It doesn't work.
Among the seven Common Pleas Court judges up for retention this year, for example, was Jeffrey Manning. Earlier this year, you might recall, Manning handed down a somewhat dubious decision related to a Pittsburgh police officer, Paul Abel, accused of pistol-whipping an innocent man in a case of mistaken identity. Abel was off-duty and had been drinking at the time. Manning tried the case, but although he characterized Abel's actions as "inappropriate," he ruled that "It is not the obligation of this court to police the police department."
Now to me, if Manning feels that way, maybe he ought to give up his bench to somebody who does think that's a judge's job.
And a few months before THAT, Manning made another head-scratching ruling involving a former police officer. Sean Deasy was convicted of a DUI offense that killed the passenger in his car, but Manning acquitted him of the most serious charge Deasy faced. As a result, Deasy got six months in a halfway house. Alcohol-awareness groups called the light sentence "inappropriate."
As we reported at the time, securing convictions for DUI-related fatalities is more complicated than it might seem. I'm sure one could argue both sides of the Abel verdict too.
But here's the thing: Nobody DID argue it. The Abel decision especially was controversial. But with a retention vote on the line, nobody -- and I include City Paper here -- thought it was worth talking about. No one.
The result? According to unofficial election returns, Manning didn't just win retention easily -- he did it by a slightly wider margin than some of his colleagues on the bench.
Am I kicking myself in the ass for not raising this stuff before the election? Yeah. Do I think it would have made any difference? Nope.
I used to believe in the principle of judicial elections -- it appealed to my impulse toward Jacksonian democracy. But every year that goes by, I see more evidence that electing these guys has done nothing to ensure accountability. Even if you think Manning should be retained, the fact that there was no debate proves how absurd the process really is.
On a related point, a belated response to this post from Chris Briem, who argues that when you look at how Luke Ravenstahl's challengers have fared in recent elections, "You have to give greater respect to the campaign of Joe Weinroth when he ran for mayor just 4 years ago.
Despite having no money, little support, and running against Bob O'Connor, Briem notes, Weinroth "somehow came out with 27% of the vote in the city of Pittsburgh 2005 mayoral race... I said this before, but you just have to wonder what he might have done if he had had the money or support or the general circumstances Mark Desantis had 2 years later or any of the things going for him that either Harris or Acklin had going for them this time around."

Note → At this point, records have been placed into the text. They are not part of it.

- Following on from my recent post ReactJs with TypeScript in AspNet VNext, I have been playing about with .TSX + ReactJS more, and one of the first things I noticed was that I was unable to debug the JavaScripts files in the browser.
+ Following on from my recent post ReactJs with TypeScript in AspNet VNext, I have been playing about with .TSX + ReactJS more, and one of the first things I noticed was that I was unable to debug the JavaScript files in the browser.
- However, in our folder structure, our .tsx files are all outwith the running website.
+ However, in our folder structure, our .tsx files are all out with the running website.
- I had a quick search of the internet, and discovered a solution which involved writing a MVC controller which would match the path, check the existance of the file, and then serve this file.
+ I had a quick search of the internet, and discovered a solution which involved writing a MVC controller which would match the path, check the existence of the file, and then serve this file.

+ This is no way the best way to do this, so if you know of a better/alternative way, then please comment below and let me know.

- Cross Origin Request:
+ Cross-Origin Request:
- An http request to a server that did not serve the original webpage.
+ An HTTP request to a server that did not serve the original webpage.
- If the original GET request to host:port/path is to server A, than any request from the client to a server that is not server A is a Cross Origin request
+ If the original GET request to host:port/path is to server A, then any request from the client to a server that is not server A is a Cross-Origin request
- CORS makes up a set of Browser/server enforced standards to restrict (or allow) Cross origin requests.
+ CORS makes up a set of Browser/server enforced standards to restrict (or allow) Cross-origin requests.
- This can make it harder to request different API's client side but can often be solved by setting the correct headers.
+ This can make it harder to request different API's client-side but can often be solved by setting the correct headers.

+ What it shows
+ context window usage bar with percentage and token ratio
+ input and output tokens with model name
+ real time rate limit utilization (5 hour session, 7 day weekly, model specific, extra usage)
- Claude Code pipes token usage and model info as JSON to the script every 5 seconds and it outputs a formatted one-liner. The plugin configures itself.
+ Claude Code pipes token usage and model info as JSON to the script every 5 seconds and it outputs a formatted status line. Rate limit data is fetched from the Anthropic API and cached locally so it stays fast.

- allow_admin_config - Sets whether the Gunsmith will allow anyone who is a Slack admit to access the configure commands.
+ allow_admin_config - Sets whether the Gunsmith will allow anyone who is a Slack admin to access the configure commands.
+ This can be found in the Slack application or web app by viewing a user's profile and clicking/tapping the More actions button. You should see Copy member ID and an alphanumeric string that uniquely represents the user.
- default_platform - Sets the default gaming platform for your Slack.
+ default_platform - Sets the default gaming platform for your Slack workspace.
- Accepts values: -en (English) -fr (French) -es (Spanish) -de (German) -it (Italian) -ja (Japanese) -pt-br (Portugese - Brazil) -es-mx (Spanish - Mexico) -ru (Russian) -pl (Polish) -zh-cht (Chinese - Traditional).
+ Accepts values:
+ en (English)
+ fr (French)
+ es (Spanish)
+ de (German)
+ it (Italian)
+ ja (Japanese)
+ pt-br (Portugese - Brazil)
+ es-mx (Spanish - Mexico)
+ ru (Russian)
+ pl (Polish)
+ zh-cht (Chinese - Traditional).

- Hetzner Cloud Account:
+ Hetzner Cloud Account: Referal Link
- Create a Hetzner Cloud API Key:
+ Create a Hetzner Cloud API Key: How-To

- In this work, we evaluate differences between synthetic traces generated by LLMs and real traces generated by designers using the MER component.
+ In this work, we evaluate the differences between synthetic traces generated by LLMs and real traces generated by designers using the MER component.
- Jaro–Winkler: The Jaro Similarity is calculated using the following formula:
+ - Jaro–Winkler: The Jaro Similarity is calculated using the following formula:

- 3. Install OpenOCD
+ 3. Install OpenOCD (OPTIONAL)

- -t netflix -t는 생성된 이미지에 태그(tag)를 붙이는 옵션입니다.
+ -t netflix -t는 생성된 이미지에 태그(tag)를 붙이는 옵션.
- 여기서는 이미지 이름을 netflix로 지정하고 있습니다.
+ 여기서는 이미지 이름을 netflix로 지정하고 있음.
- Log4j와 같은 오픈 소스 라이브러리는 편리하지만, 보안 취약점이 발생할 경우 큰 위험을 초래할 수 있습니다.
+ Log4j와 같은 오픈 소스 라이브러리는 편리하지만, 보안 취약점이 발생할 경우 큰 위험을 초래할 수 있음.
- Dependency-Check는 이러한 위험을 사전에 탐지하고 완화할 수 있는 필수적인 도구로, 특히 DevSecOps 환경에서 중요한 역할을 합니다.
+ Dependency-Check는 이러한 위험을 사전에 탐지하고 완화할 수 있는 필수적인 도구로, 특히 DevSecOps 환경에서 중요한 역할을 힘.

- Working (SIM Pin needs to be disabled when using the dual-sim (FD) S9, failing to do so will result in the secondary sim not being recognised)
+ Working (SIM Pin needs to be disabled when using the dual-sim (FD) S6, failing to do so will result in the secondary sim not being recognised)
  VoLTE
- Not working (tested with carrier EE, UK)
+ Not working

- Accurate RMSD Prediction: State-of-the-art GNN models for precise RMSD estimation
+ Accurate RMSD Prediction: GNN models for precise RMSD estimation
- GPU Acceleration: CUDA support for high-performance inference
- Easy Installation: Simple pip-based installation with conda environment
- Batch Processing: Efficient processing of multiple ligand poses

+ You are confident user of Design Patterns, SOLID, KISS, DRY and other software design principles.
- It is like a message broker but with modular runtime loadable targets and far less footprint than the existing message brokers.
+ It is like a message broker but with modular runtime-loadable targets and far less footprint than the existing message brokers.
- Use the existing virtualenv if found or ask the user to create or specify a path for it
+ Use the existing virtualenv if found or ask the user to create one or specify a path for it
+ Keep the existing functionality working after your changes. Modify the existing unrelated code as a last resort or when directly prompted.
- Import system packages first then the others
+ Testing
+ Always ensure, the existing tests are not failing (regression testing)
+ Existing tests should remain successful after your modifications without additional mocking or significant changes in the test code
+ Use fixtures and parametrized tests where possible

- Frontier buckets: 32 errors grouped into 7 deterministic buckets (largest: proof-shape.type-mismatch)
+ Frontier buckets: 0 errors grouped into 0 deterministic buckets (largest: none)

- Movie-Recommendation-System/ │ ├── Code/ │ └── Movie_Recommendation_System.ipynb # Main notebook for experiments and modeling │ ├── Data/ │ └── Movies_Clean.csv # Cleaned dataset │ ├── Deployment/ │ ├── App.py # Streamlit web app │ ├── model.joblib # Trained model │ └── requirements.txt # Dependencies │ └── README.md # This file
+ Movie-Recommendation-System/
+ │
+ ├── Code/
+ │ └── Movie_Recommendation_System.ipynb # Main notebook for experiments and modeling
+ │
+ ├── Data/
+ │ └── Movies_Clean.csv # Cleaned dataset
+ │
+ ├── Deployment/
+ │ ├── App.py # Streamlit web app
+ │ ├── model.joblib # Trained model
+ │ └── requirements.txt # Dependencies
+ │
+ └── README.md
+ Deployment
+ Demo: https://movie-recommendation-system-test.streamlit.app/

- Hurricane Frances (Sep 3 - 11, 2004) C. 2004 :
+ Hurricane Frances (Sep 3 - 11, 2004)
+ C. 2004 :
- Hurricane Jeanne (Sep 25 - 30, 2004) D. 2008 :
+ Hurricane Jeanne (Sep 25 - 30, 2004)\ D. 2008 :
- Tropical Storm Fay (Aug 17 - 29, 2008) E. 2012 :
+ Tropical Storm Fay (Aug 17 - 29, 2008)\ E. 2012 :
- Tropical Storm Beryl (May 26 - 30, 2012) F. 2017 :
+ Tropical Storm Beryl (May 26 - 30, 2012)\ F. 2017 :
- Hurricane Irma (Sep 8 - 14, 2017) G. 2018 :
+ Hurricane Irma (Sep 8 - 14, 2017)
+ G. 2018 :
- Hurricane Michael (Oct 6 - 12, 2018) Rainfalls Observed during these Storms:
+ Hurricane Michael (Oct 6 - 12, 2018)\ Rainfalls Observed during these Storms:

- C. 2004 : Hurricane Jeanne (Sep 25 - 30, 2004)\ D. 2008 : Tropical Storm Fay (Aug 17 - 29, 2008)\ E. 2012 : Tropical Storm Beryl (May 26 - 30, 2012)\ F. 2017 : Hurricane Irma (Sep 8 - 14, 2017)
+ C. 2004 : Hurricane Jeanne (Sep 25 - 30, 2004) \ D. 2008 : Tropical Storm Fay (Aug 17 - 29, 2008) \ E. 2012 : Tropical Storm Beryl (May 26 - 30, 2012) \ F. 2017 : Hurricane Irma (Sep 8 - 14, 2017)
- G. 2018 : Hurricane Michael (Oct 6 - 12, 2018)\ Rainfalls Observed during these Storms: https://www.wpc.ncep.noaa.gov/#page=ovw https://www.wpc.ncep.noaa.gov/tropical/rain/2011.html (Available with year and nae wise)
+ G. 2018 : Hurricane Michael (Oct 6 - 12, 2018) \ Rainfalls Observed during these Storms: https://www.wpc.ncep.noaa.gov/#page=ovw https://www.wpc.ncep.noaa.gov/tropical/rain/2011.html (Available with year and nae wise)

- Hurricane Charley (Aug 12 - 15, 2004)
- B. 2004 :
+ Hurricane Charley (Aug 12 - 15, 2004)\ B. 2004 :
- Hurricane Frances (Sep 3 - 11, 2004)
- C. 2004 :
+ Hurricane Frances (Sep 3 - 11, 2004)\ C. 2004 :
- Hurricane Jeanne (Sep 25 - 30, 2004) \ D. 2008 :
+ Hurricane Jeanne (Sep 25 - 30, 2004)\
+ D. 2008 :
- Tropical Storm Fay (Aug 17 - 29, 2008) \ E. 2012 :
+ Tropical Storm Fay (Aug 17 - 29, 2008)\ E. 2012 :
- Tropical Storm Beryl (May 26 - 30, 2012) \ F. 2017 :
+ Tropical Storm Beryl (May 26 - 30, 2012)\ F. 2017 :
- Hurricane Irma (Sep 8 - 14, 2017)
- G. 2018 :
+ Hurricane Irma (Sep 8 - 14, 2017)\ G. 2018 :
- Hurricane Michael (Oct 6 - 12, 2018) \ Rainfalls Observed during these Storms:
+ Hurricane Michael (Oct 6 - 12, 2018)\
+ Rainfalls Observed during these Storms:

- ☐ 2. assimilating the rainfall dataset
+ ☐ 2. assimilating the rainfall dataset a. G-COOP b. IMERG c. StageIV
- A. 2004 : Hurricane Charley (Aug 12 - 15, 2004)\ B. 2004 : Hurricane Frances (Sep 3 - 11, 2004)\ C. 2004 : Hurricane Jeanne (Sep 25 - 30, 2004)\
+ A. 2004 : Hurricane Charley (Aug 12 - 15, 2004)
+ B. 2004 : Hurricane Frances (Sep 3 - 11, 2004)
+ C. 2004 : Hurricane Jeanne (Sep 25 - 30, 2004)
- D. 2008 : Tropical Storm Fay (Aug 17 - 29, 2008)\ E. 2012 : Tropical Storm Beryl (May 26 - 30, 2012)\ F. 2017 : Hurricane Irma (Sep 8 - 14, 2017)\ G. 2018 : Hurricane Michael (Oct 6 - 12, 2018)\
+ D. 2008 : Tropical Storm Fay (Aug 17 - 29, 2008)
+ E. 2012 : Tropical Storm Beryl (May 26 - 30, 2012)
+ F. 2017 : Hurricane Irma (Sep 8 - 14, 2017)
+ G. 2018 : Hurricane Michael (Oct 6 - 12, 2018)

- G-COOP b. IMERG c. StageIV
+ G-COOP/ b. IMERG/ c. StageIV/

I think the answer to that is simple: If Joe Weinroth had the resources Mark DeSantis had ... he would have done about as well as Mark DeSantis.
I have a theory that in American politics, you can count on roughly 20 percent of the population to support almost any major-party candidate -- no matter who that candidate is. George W. Bush's approval rating, for example, was 22 percent just before he left office. Another 6 months and he might have been at 20, but I think it may be impossible to get any lower than that. 20 percent is probably the Absolute Zero of politics.
In 1997, for example, Tom Murphy defeated Republican Harry Frost handily -- but Frost still garnered a bit more than 20 percent of the vote. And Frost may have been the silliest candidate in the modern history of Pittsburgh politics: If memory serves, the guy had been living on his mom's couch because of problems with his personal finances.
In every election, some of the voters will be cranks, contrarians, people who punch the wrong button because of problems with hand-eye coordination, lunatics, deviants, city Republicans, and other statistical outliers. I don't know what it's like in other cities, but as someone who spends a lot of time using mass transit, I think it's safe to say that such people make up 20 percent of the electorate here. Maybe more.
In honor of Frost, we could call this 20 percent threshhold the "political freezing point" -- if you poll below that, you are probably laid out on a slab somewhere. The real test of a campaign is how many percentage points you can score above that. Weinroth did about 7 points above it, which probably reflects lingering doubts about O'Connor more than anything else. DeSantis got 35 percent. Ravenstahl's two challengers this year combined to get 44.5 percent.
Subtracting that 20 percent of bedrock opposition -- looking only at the votes they earned -- Dok Harris and Kevin Acklin got about one-quarter of the ballots cast. Combined.
Incidentally, there's a bedrock for the number of people who will vote "no" on judicial retention too. No matter how good you are, a certain percentage of people will vote to kick you off the bench. That number appears to be 29 percent. Which is exactly what Manning got.